Les expressions glissantes, la démarche sableuse. Changer d’air. « Comme avant » ou « pour toujours ». Changer d’air. « Il faut que ça change » ; voilà ce qui est écrit sur le capot de la voiture que nous conduisons, alors pour s’entêter à toujours garder un oeil dans le rétroviseur, miroir des jours passés.

Aimer le temps qui casse, nous casse. Apprendre à être léger, l’insoutenable légèreté de l’être. Etre humain ? Etre présent ? Peut importe, épousons le mouvement.

De tout mes voeux : Soyons.

Je roule des épaules quand l’ombre me surveille. Pêcher les manies, mordre à l’hameçon du risque.

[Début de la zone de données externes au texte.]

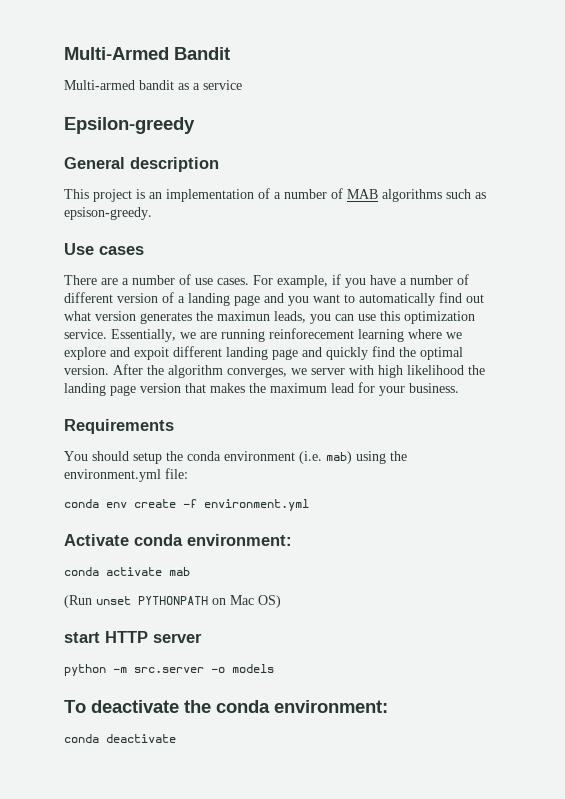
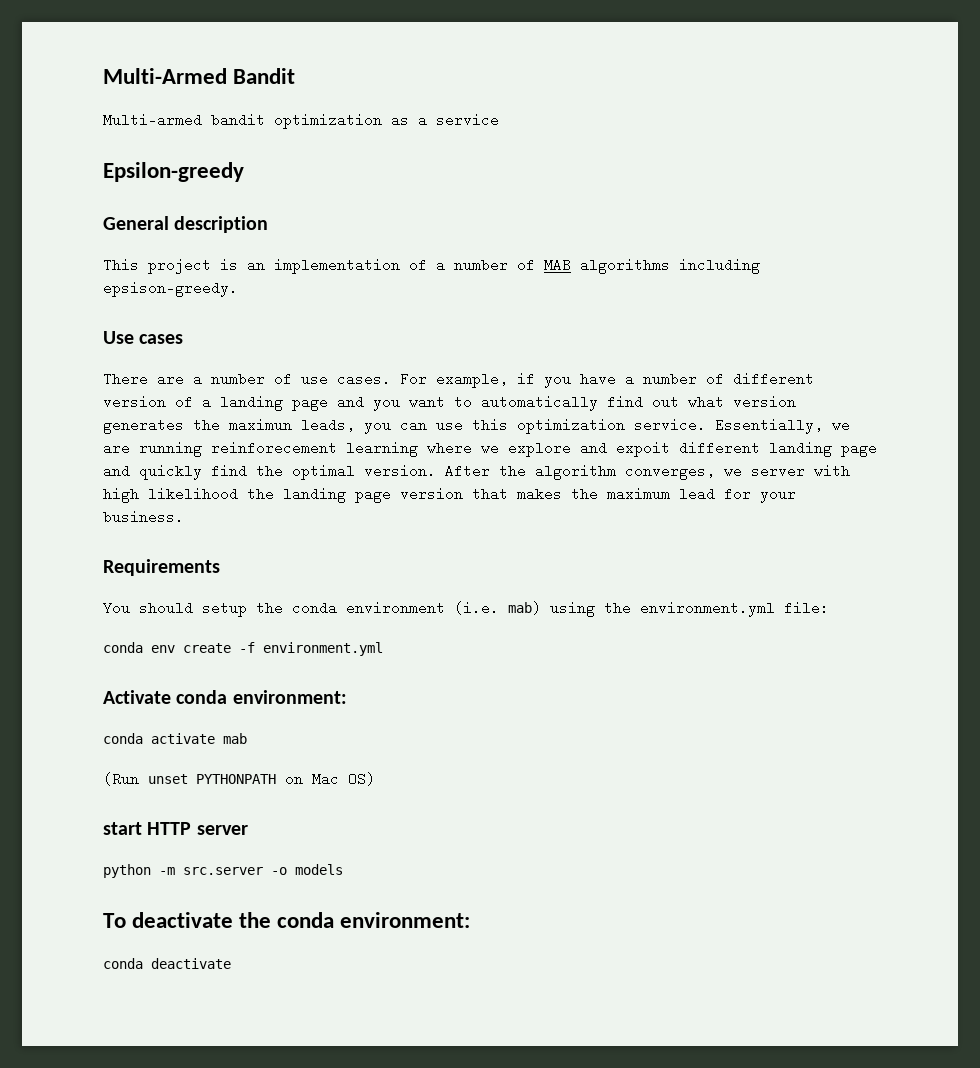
(174, 85) none -> [274,113,382,129] optimization
[446,189,486,199] such as -> [679,258,760,274] including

On se protège sous le parasol des habitudes. Les pieds dans le sable du quotidien, c’est abrité que l’on regarde l’horizon d’un peut-être car, mieux vaut ne pas se mouiller les orteils d’un sûrement.

On se retient aussi patiemment que l’eau dans un verre. Aligné comme des parasols en fin de journée. Stagnant comme la mousse au-dessus d’un verre de bière.

On s’enferme dans une trousse de toilette et on étend notre quotidien comme une serviette de bain.

Les poils font confusion.

J’écris à gouttelettes alors que j’aimerais être inspirée à sauts d’eau. Moments d’impacts.